Navid Fariba, Santana Victor M, Neel Michael, McCarville M Beth, Shulkin Barry L, Wu Jianrong, Billups Catherine A, Mao Shenghua, Daryani Vinay M, Stewart Clinton F, Kunkel Michelle, Smith Wendene, Ward Deborah, Pappo Alberto S, Bahrami Armita, Loeb David M, Reikes Willert Jennifer, Rao Bhaskar N, Daw Najat C
Department of Oncology, St. Jude Children's Research Hospital, Memphis, TN.
Department of Pediatrics, University of Tennessee Health Science Center, Memphis, TN.
Int J Cancer. 2017 Oct 1;141(7):1469-1477. doi: 10.1002/ijc.30841. Epub 2017 Jul 3.
Increased vascular endothelial growth factor (VEGF) expression in osteosarcoma correlates with a poor outcome. We conducted a phase II trial to evaluate the feasibility and efficacy of combining bevacizumab, a monoclonal antibody against VEGF, with methotrexate, doxorubicin and cisplatin (MAP) in patients with localized osteosarcoma. Eligible patients received two courses of MAP chemotherapy before definitive surgery at week 10. Bevacizumab (15 mg/kg) was administered 3 days before starting chemotherapy then on day 1 of weeks 3 and 5 of chemotherapy. After surgery, patients received MAP for a total of 29 weeks; bevacizumab was added every 2 or 3 weeks on day 1 of chemotherapy at least 5 weeks after surgery. Group sequential monitoring rules were used to monitor for unacceptable bevacizumab-related targeted toxicity (grade 4 hypertension, proteinuria or bleeding, grade 3 or 4 thrombosis/embolism, and grade 2-4 major wound complications). Thirty-one patients (median age 12.8 years) with localized osteosarcoma were enrolled. No unacceptable targeted toxicities were observed except for wound complications (9 minor and 6 major), which occurred in 15 patients; none required removal of prosthetic hardware or amputation. The estimated 4-year event-free survival (EFS) rate and overall survival rate were 57.5 ± 10.0% and 83.4 ± 7.8%, respectively. Eight (28%) of 29 evaluable patients had good histologic response (<5% viable tumor) to preoperative chemotherapy. The addition of bevacizumab to MAP for localized osteosarcoma is feasible but frequent wound complications are encountered. The observed histologic response and EFS do not support further evaluation of bevacizumab in osteosarcoma.

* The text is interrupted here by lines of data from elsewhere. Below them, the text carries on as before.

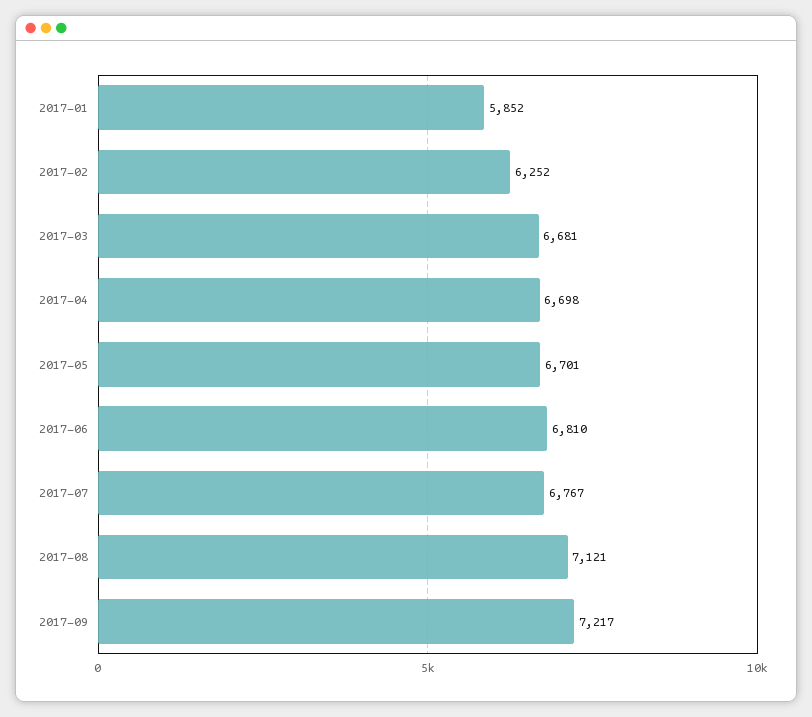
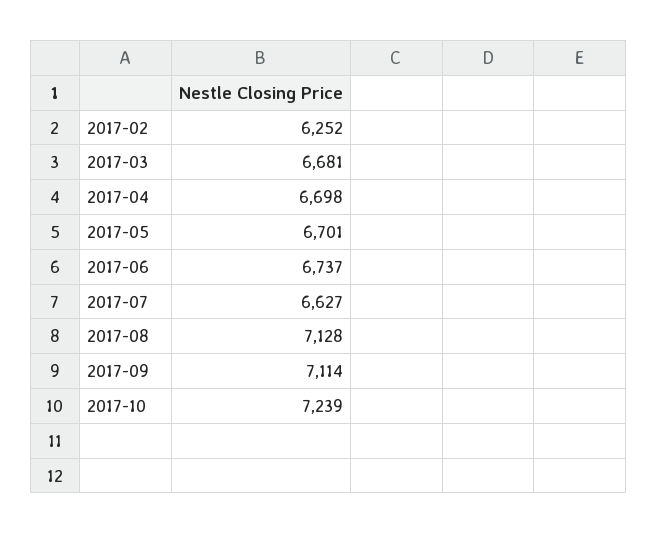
2017-01: 5852 -> none
2017-06: 6810 -> 6737
2017-07: 6767 -> 6627
2017-08: 7121 -> 7128
2017-09: 7217 -> 7114
2017-10: none -> 7239

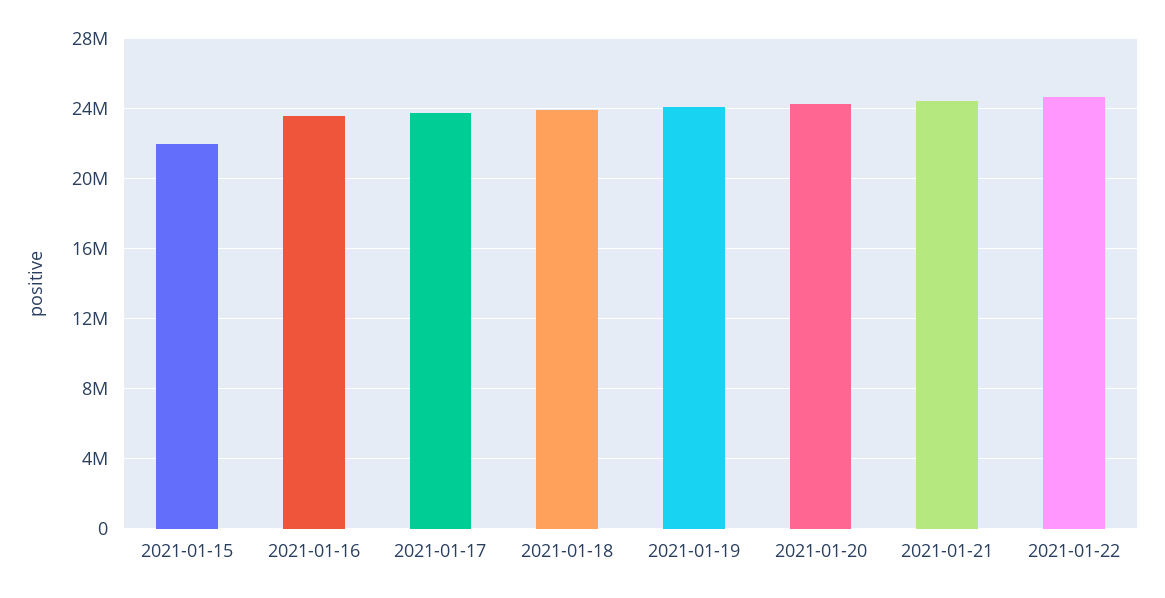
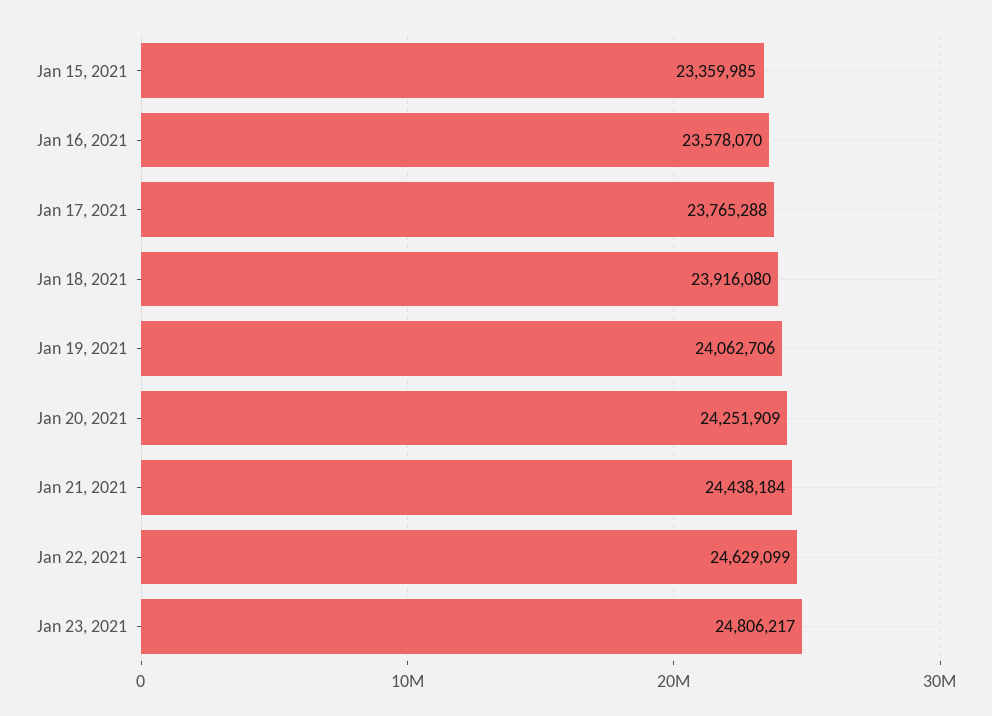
2021-01-15: 22000000 -> 23359985
Jan 23, 2021: none -> 24806217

骨肉瘤中血管内皮生长因子(VEGF)表达增加与预后不良相关。我们进行了一项II期试验,以评估将抗VEGF单克隆抗体贝伐单抗与甲氨蝶呤、阿霉素和顺铂(MAP)联合用于局限性骨肉瘤患者的可行性和疗效。符合条件的患者在第10周进行确定性手术前接受两个疗程的MAP化疗。贝伐单抗(15mg/kg)在化疗开始前3天给药,然后在化疗第3周和第5周的第1天给药。术后,患者共接受29周的MAP治疗;术后至少5周,在化疗第1天每2或3周加用一次贝伐单抗。采用组序贯监测规则监测不可接受的贝伐单抗相关靶向毒性(4级高血压、蛋白尿或出血,3或4级血栓形成/栓塞,以及2-4级主要伤口并发症)。31例局限性骨肉瘤患者(中位年龄12.8岁)入组。除15例患者出现伤口并发症(9例轻微和6例严重)外,未观察到不可接受的靶向毒性;均无需取出假体或截肢。估计4年无事件生存率(EFS)和总生存率分别为57.5±10.0%和83.4±7.8%。29例可评估患者中有8例(28%)对术前化疗有良好的组织学反应(存活肿瘤<5%)。在局限性骨肉瘤的MAP方案中添加贝伐单抗是可行的,但会遇到频繁的伤口并发症。观察到的组织学反应和EFS不支持在骨肉瘤中进一步评估贝伐单抗。